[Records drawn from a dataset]
__________________________________________________

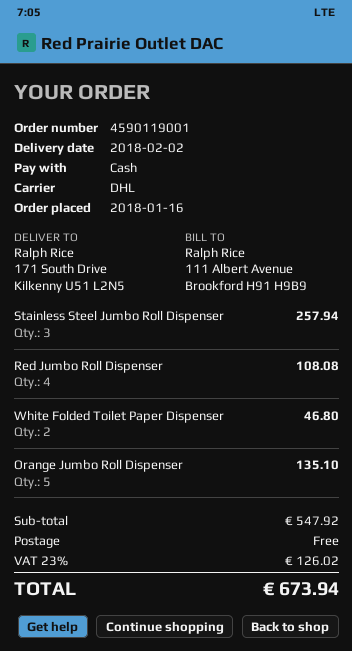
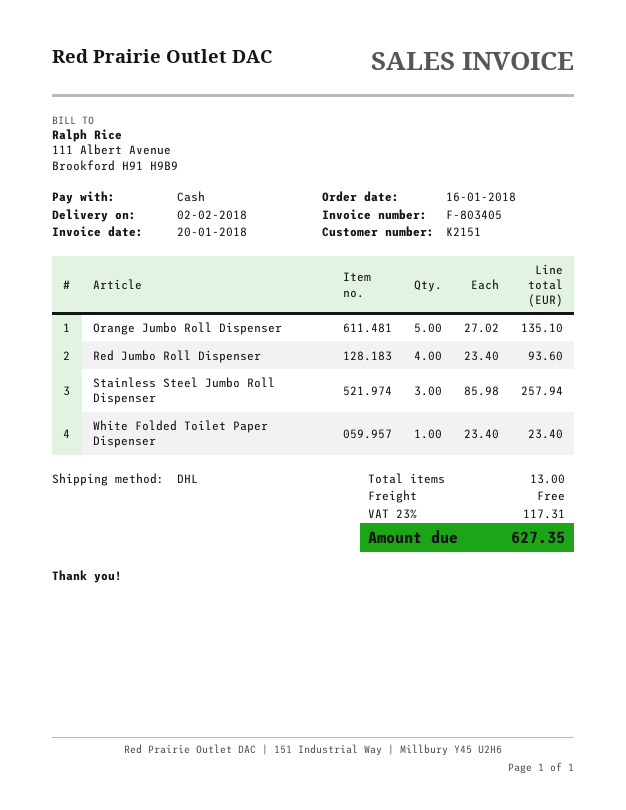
Red Jumbo Roll Dispenser: 4 for 108.08 -> 4 for 93.60
White Folded Toilet Paper Dispenser: 2 for 46.80 -> 1 for 23.40
tax: 23% = 126.02 -> 23% = 117.31
total: 673.94 -> 627.35

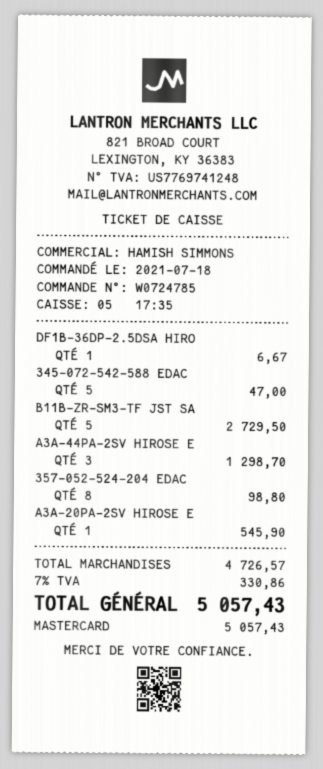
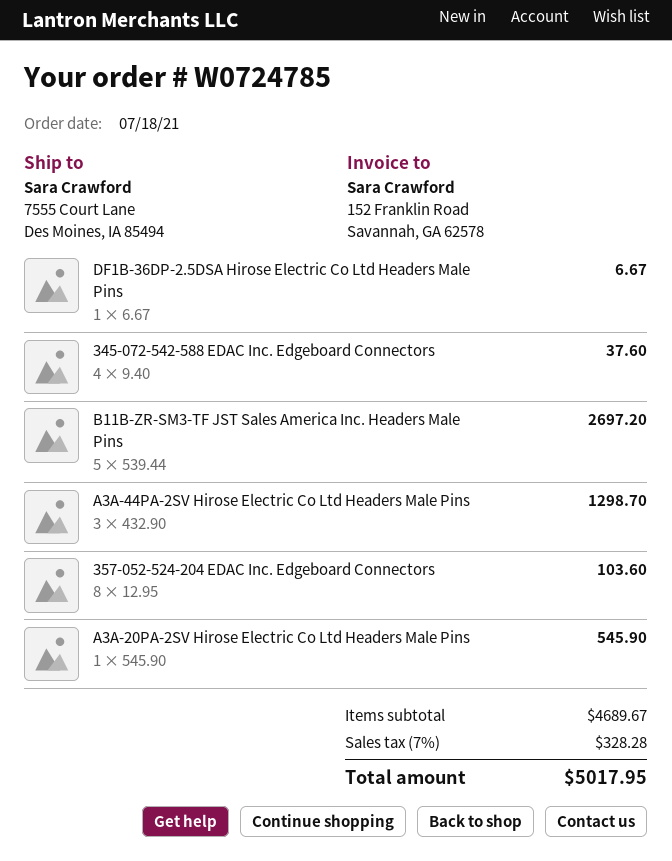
345-072-542-588 EDAC: 5 for 47.00 -> 4 for 37.60
B11B-ZR-SM3-TF JST SA: 5 for 2729.50 -> 5 for 2697.20
357-052-524-204 EDAC: 8 for 98.80 -> 8 for 103.60
subtotal: 4726.57 -> 4689.67
tax: 7% = 330.86 -> 7% = 328.28
total: 5057.43 -> 5017.95

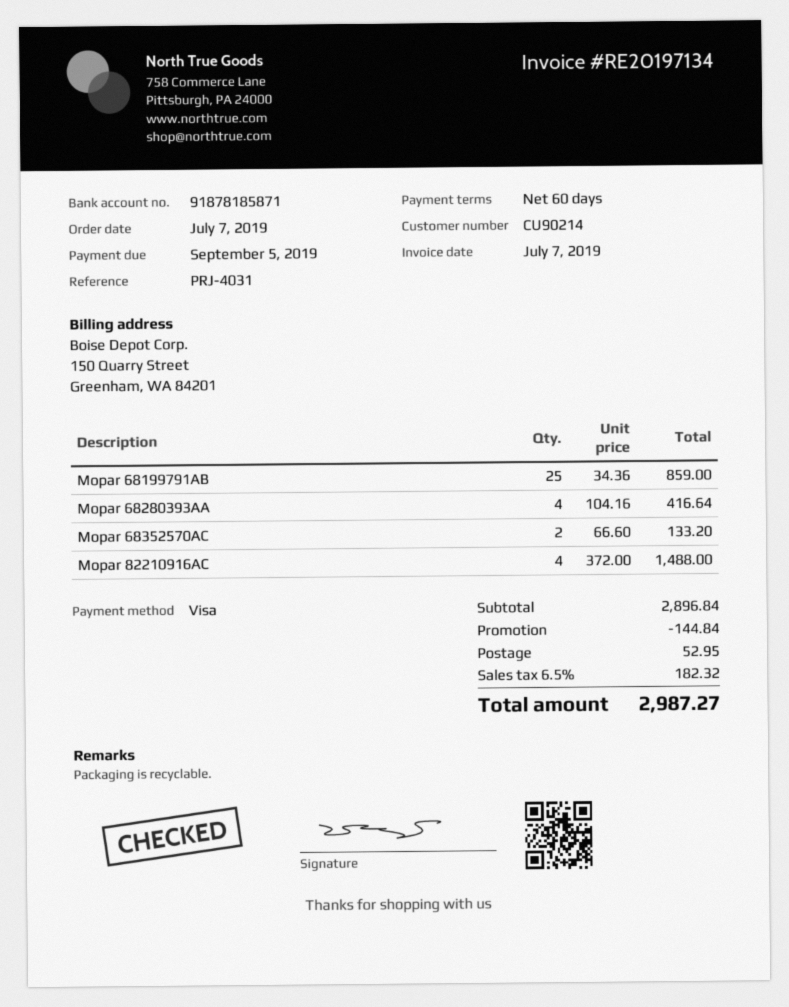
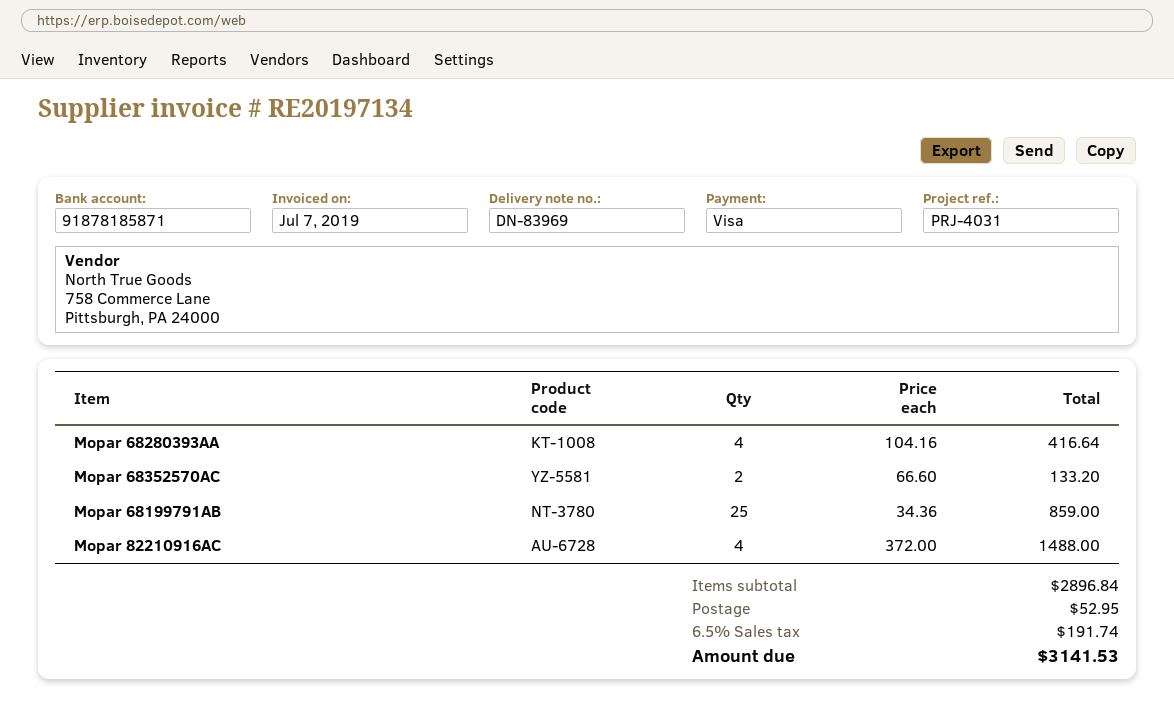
discount: 144.84 -> none
tax: 6.5% = 182.32 -> 6.5% = 191.74
total: 2987.27 -> 3141.53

__________________________________________________

Filter the entries above down to the lines containing the word "Dispenser".

Red Jumbo Roll Dispenser: 4 for 108.08 -> 4 for 93.60
White Folded Toilet Paper Dispenser: 2 for 46.80 -> 1 for 23.40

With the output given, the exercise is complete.